Berliner Ensemble setzt auf 16 Premieren und neue Formate für Rekordpublikum
Jakob WagnerBerliner Ensemble setzt auf 16 Premieren und neue Formate für Rekordpublikum
Das Berliner Ensemble hat seine Pläne für die kommende Spielzeit vorgestellt, die 16 neue Premieren umfasst.
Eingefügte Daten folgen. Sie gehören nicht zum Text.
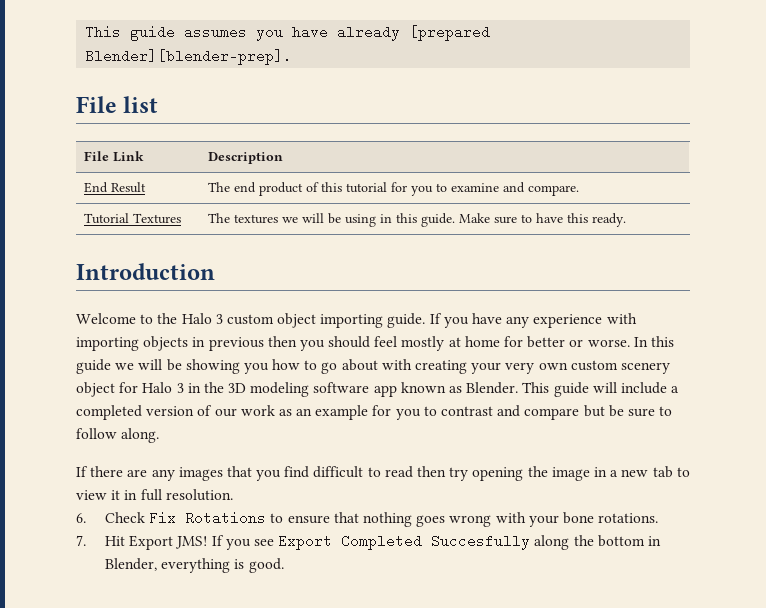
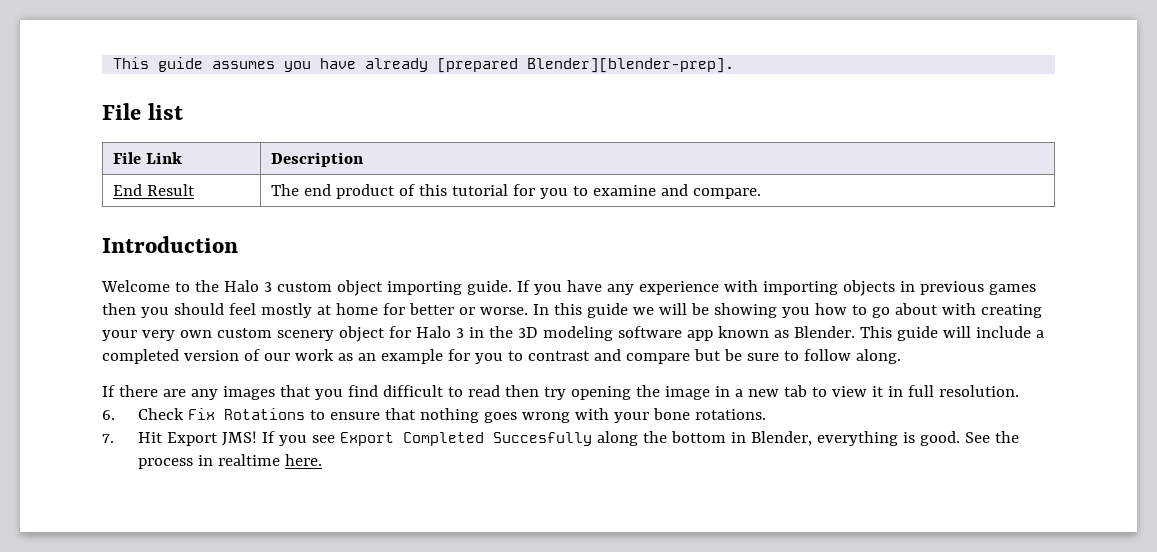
[83,213,181,224] [207,213,626,227] // Tutorial Textures | The textures we will be using in this guide. Make sure to have this ready. -> (761, 193) none
(264, 344) none -> [988,284,1036,295] games
(284, 565) none -> [964,431,1019,443] [137,454,322,469] See the process in realtime here.

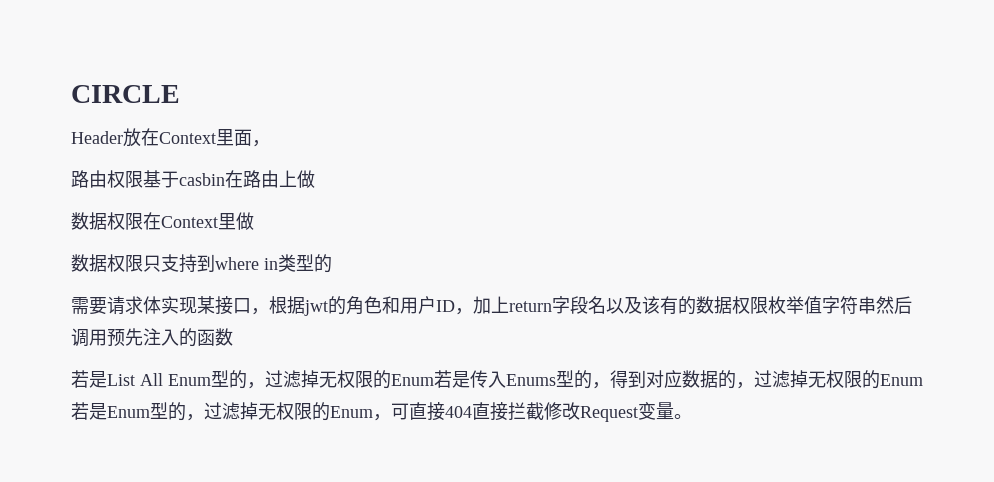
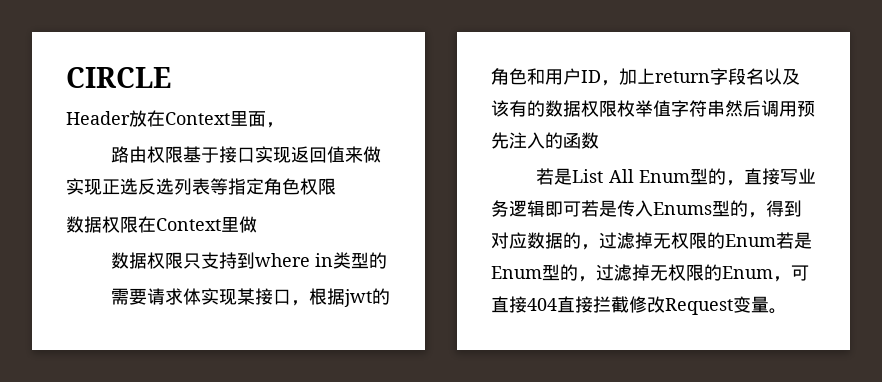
[179,170,315,188] casbin在路由上做 -> [219,146,382,163] [66,178,336,195] 接口实现返回值来做实现正选反选列表等指定角色权限
[265,370,434,389] 过滤掉无权限的Enum -> [744,168,816,185] [491,200,581,217] 直接写业务逻辑即可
Das Theater erweitert seinen Spielplan, um wachsenden finanziellen Anforderungen gerecht zu werden und gleichzeitig ein größeres Publikum anzuziehen. Allein im vergangenen Jahr wurden 75 Vorstellungen mehr aufgeführt als in der Vorsaison.
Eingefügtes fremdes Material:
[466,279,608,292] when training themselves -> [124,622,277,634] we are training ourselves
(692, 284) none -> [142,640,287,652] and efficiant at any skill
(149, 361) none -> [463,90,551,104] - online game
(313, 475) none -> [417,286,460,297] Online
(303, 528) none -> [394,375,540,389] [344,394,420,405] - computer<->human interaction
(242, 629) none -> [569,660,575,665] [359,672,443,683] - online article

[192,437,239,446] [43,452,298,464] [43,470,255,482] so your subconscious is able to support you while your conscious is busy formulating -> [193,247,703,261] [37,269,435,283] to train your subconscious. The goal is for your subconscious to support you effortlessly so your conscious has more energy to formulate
Die neue Spielzeit beginnt mit Peter Handkes Gestern Schnee, Morgen Schnee. Zu den Highlights zählt die Inszenierung von Bertolt Brechts Mutter Courage und ihre Kinder unter der Regie von Ulrich Rasche. Frank Castorf bringt zudem Klaus Manns Roman Mephisto auf die Bühne. Fritzi Wartenberg präsentiert Kein Foto für dich, eine Produktion, die sich kritisch mit Casting-Shows für Models auseinandersetzt.
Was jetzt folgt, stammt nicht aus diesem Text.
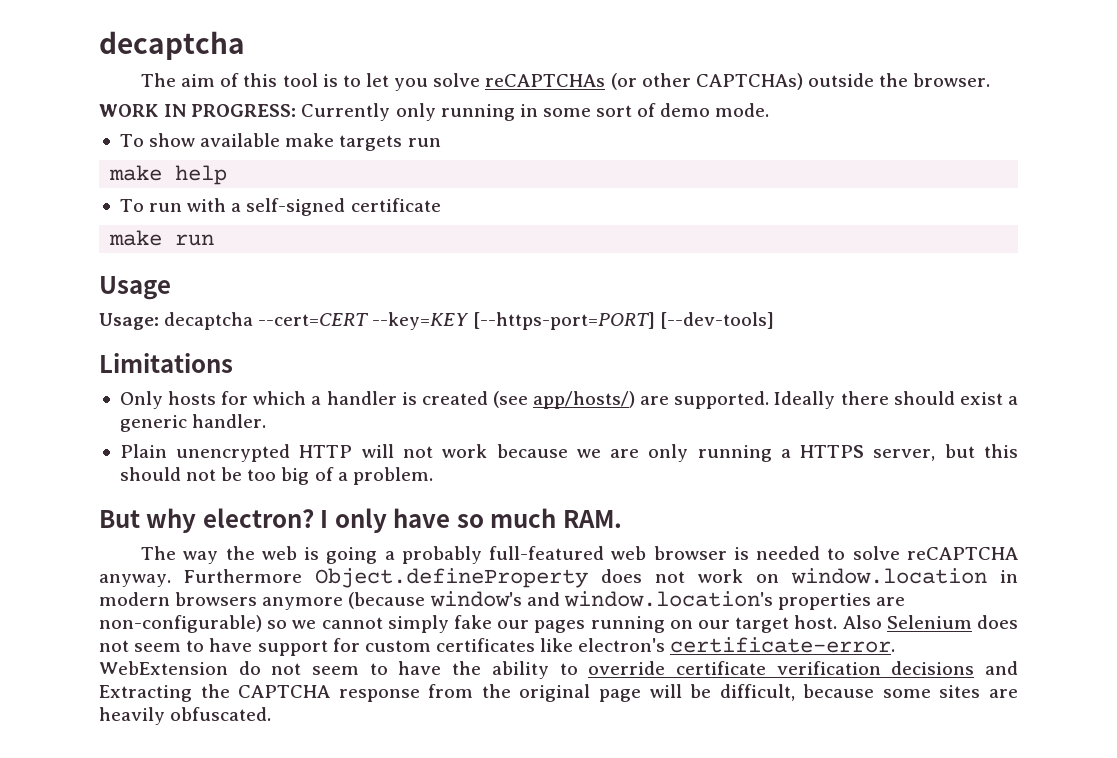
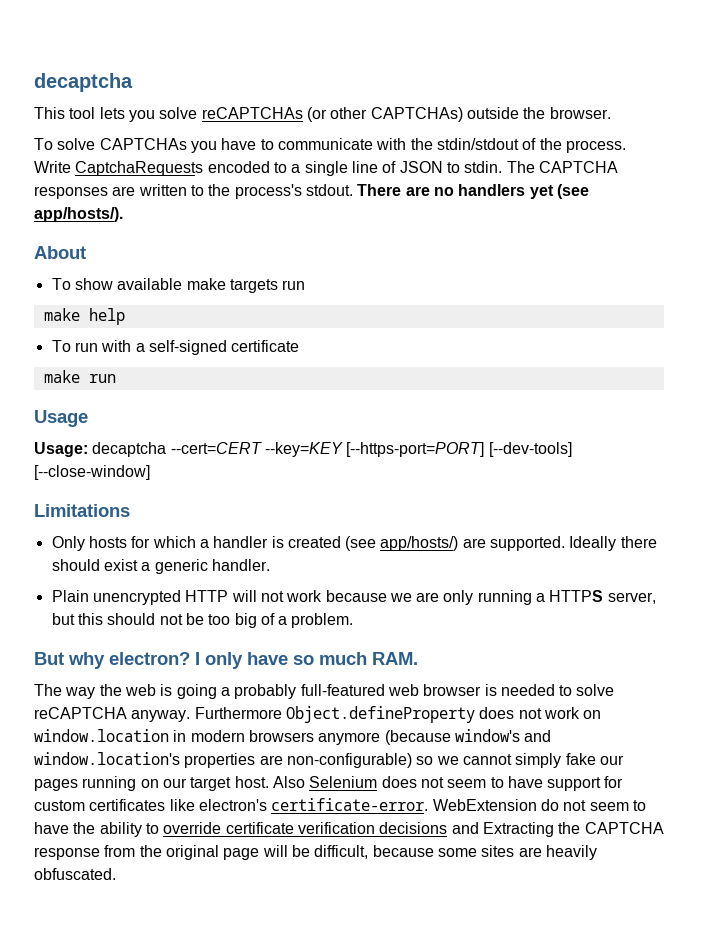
[141,73,389,87] The aim of this tool is to let -> [34,107,125,119] This tool lets
[99,103,770,121] WORK IN PROGRESS: Currently only running in some sort of demo mode. -> [34,138,626,153] [34,161,618,176] [34,184,589,199] [34,207,123,222] [34,246,86,259] To solve CAPTCHAs you have to communicate with the stdin/stdout of the process. Write CaptchaRequests encoded to a single line of JSON to stdin. The CAPTCHA responses are written to the process's stdout. There are no handlers yet (see app/hosts/). // About
(774, 320) none -> [34,465,150,480] [--close-window]

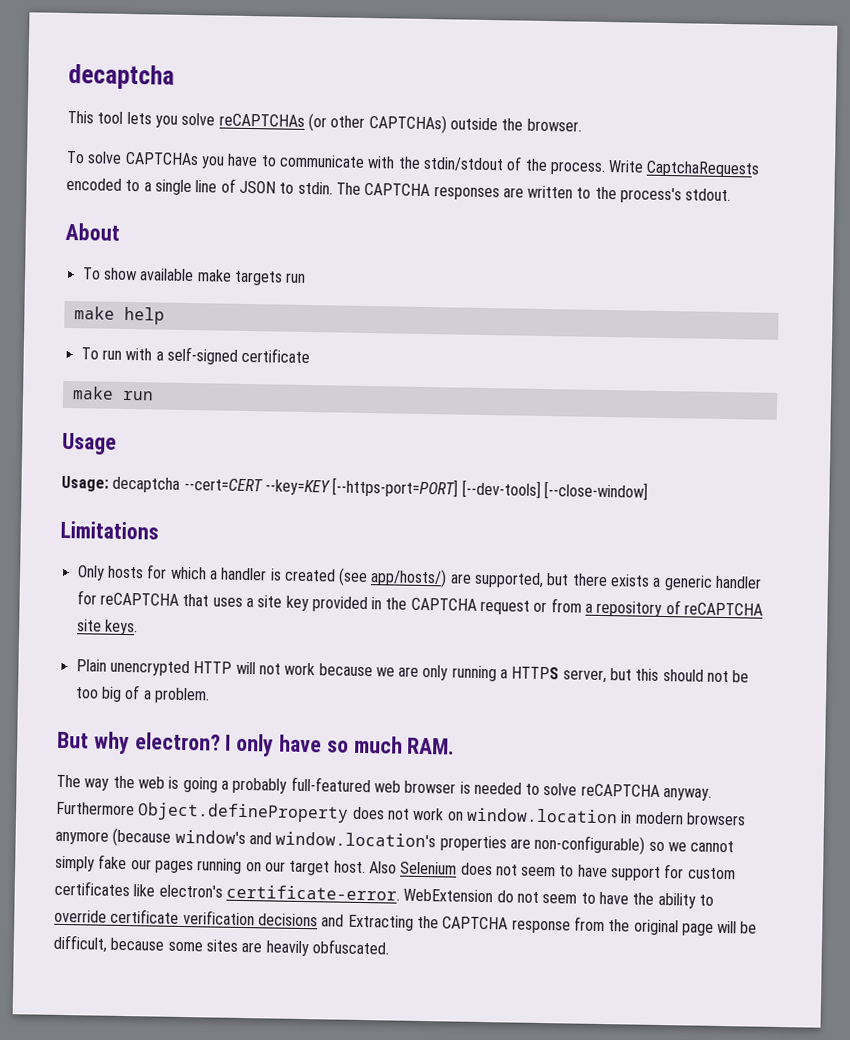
[357,184,589,199] [34,207,123,222] There are no handlers yet (see app/hosts/). -> (732, 195) none
[490,536,657,551] [51,559,270,574] supported. Ideally there should exist a generic handler. -> [474,571,763,591] [76,590,764,617] [76,619,138,636] supported, but there exists a generic handler for reCAPTCHA that uses a site key provided in the CAPTCHA request or from a repository of reCAPTCHA site keys.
Um die Zuschauerzahlen weiter zu steigern, führt das Theater öffentliche Generalproben und Vorpremieren ein und macht so die letzten Proben für ein breites Publikum zugänglich. Zudem gibt es nun Sonntagnachmittagsvorstellungen, darunter eine neue Gesprächsreihe mit dem Politiker Robert Habeck. Diese Neuerungen folgen auf ein Rekordjahr mit fast 230.000 Besuchern – ein Plus von etwa 40.000 im Vergleich zur vorherigen Spielzeit.
Mit seinem erweiterten Programm will das Berliner Ensemble in diesem Jahr noch mehr Zuschauer gewinnen. Durch zusätzliche Vorstellungen, öffentliche Proben und hochkarätige Produktionen reagiert das Theater auf finanzielle Herausforderungen und hält sein Angebot gleichzeitig frisch. Die 16 Premieren werden von kontinuierlichen Bemühungen begleitet, das Publikum auf neue Weise einzubinden.